# RECORDS PROVIDED
-------

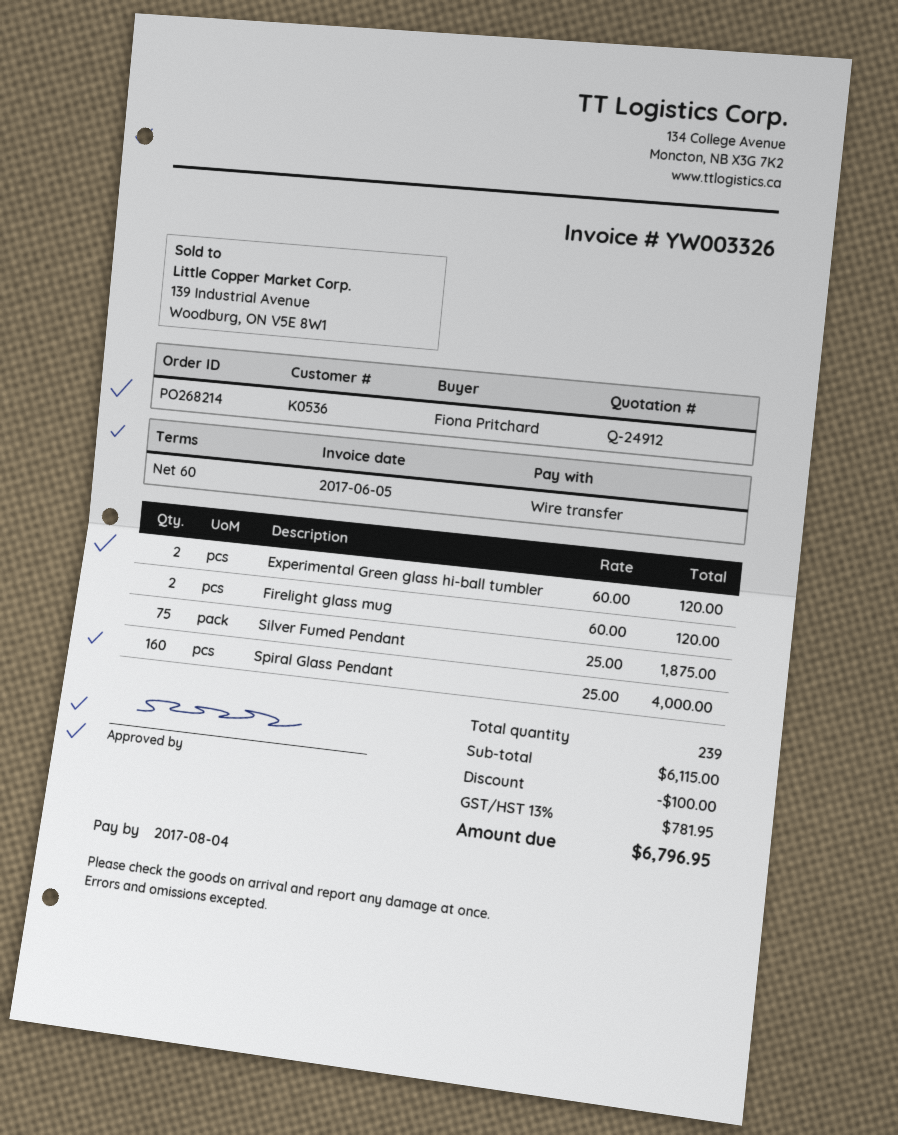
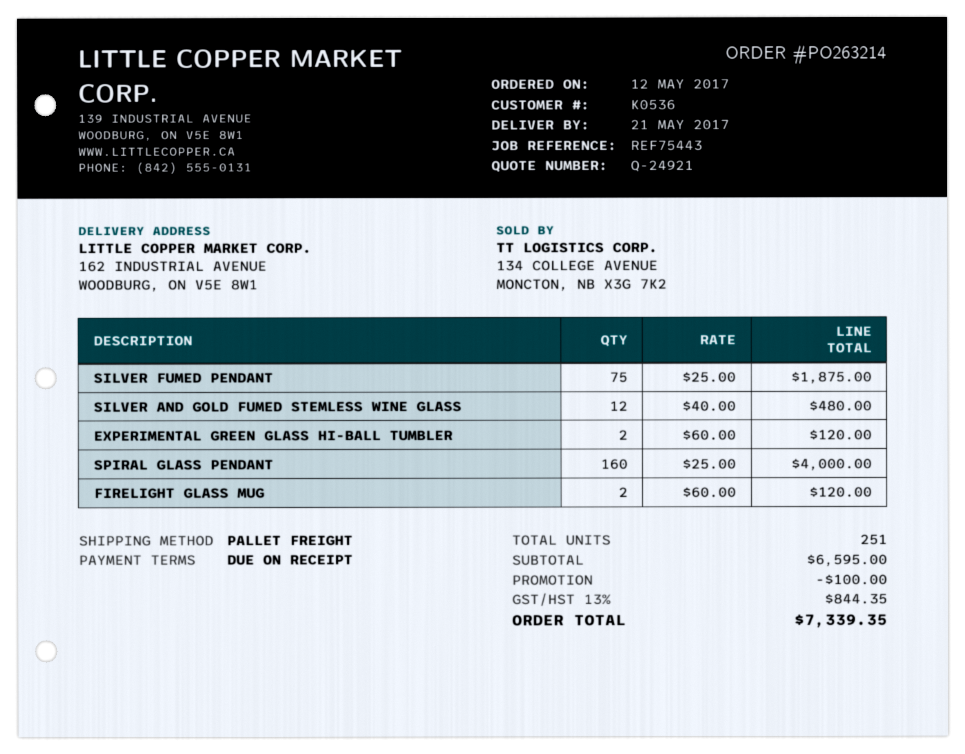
quote number: Q-24912 -> Q-24921
order number: PO268214 -> PO263214
payment terms: 60 days -> on receipt
SILVER AND GOLD FUMED STEMLESS WINE GLASS: none -> 12 x 40.00 = 480.00
total quantity: 239 -> 251
subtotal: 6115.00 -> 6595.00
tax: 13% = 781.95 -> 13% = 844.35
total: 6796.95 -> 7339.35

-------

# ACTION ITEM
Some lines contain the word "number". Pull each one out of the listing.

# OUTPUT FOR THIS EXERCISE
quote number: Q-24912 -> Q-24921
order number: PO268214 -> PO263214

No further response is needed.